Connect with us

Nasional

Jutaan Orang Belum Punya e-KTP, Mendagri: Masyarakat Tak Proaktif

Published

on

Mendagri, Tjahjo Kumolo (Liputan6.com)

Geosiar.com, Jakarta – Kementerian Dalam Negeri (Kemendagri) menargetkan seluruh warga akan punya e-KTP akhir tahun 2018 ini. Atau setidaknya sudah merekam data e-KTP. Namun, hingga saat ini masih ada jutaan warga yang tak memiliki e-KTP.

Berdasarkan data yang dirilis Kemendagri pada Rabu (26/12/2018), terdapat 4,64 juta (2,42%) penduduk yang belum merekam data e-KTP. Juga 2,1 juta (0,8%) warga dari 263.960.794 juta yang sudah merekam, tapi belum memiliki fisik e-KTP.

Pasalnya kepemilikan e-KTP itu penting karena UU Pemilu mewajibkan pemilih membawa e-KTP sebagai syarat menggunakan hak pilih. Dalam hal ini, mereka yang sudah merekam tapi belum punya fisik e-KTP tetap tak bisa memilih.
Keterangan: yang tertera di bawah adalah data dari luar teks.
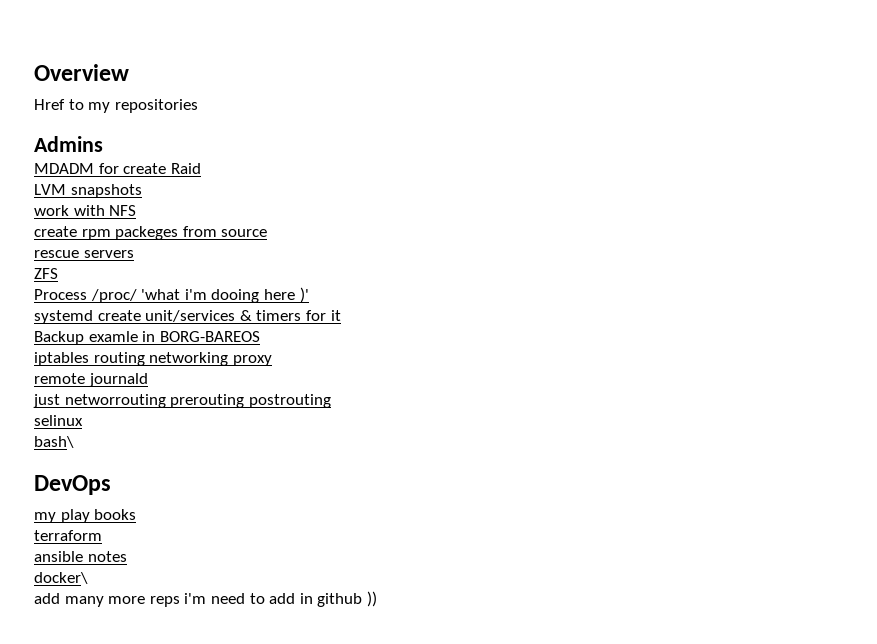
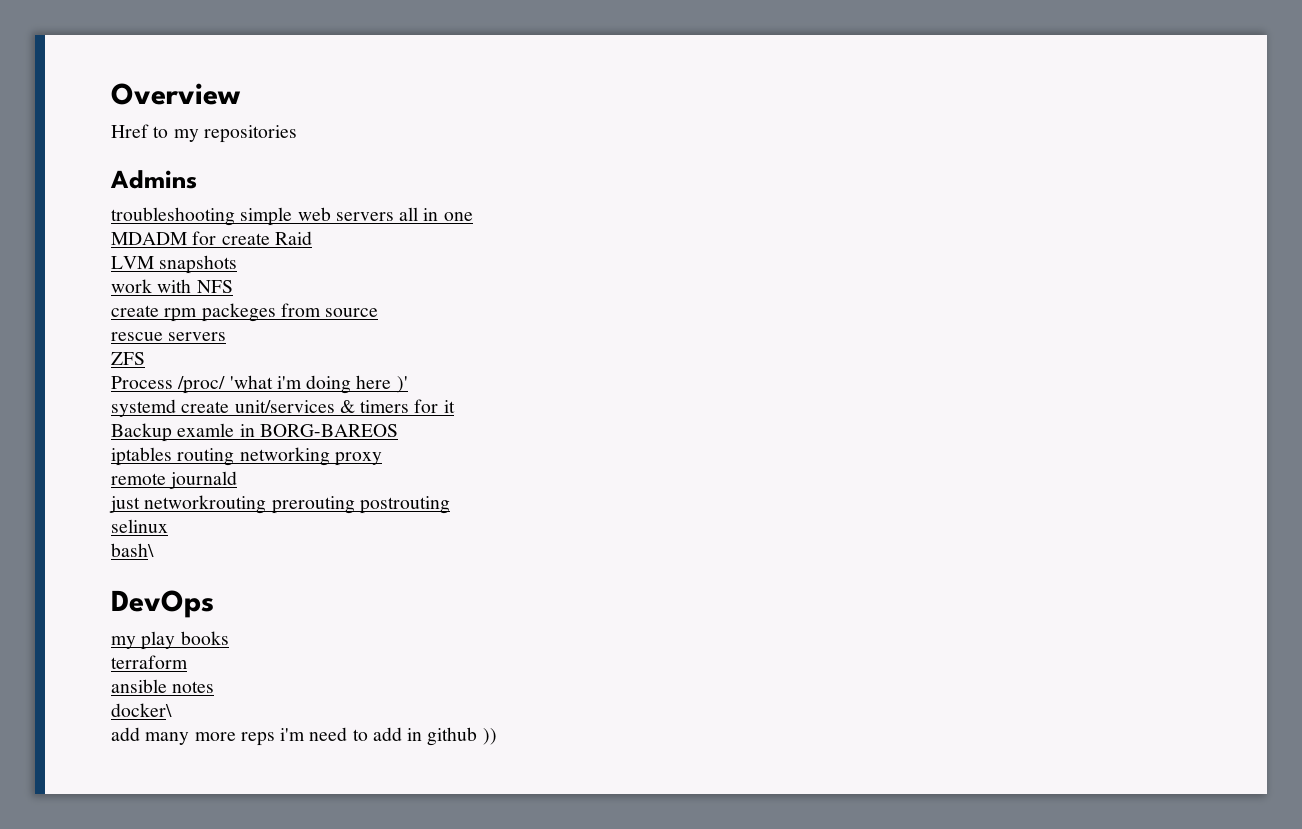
+ troubleshooting simple web servers all in one
- Process /proc/ 'what i'm dooing here )'
+ Process /proc/ 'what i'm doing here )'
- just networrouting prerouting postrouting
+ just networkrouting prerouting postrouting

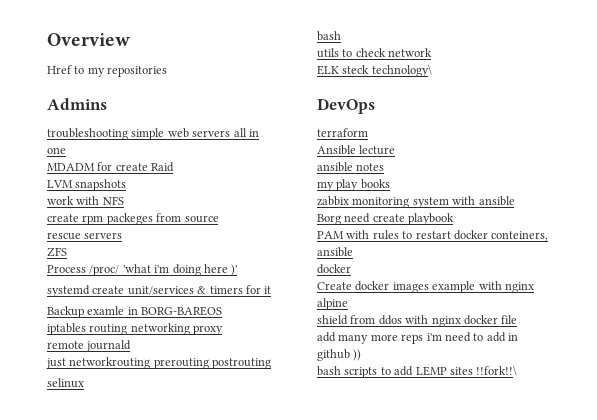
  selinux
- bash\
+ bash
+ utils to check network
+ ELK steck technology\
  DevOps
+ terraform
+ Ansible lecture
+ ansible notes
  my play books
- terraform
- ansible notes
- docker\
+ zabbix monitoring system with ansible
+ Borg need create playbook
+ PAM with rules to restart docker conteiners, ansible
+ docker
+ Create docker images example with nginx alpine
+ shield from ddos with nginx docker file
+ bash scripts to add LEMP sites !!fork!!\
Menteri Dalam Negeri Tjahjo Kumolo tak menampik targetnya menyelesaikan e-KTP hingga akhir tahun ini meleset. Namun, dia menegaskan Kemendagri sudah berupaya mengejar target itu, justru masyarakat yang tak proaktif merekam data diri.

“Iya belum, tapi kan tergantung masyarakat proaktif atau tidak yang saya sampaikan ada 1,2 juta yang enggak mau aktif. Ya jangan salahkan kami, jangan salahkan KPU,” kata Tjahjo usai dialog soal bencana di Pandeglang, Banten, Jumat (28/12).

Salah satu cara andalan Kemendagri itu dengan melakukan jemput bola di 514 kabupaten/kota untuk warga yang masih belum merekam data e-KTP. Pada tanggal 27 hingga 31 Desember, Tim Kemendagri akan menerjunkan masing-masing 5 orang di tiap daerah.

“Kemendagri memaksimalkan, kami juga mengimbau rakyat harus proaktif jika ia ingin menggunakan hak pilihnya, karena KPU sebagai penyelenggara menjamin setiap warga negara itu harus menggunakan hak pilihnya,” jelasnya.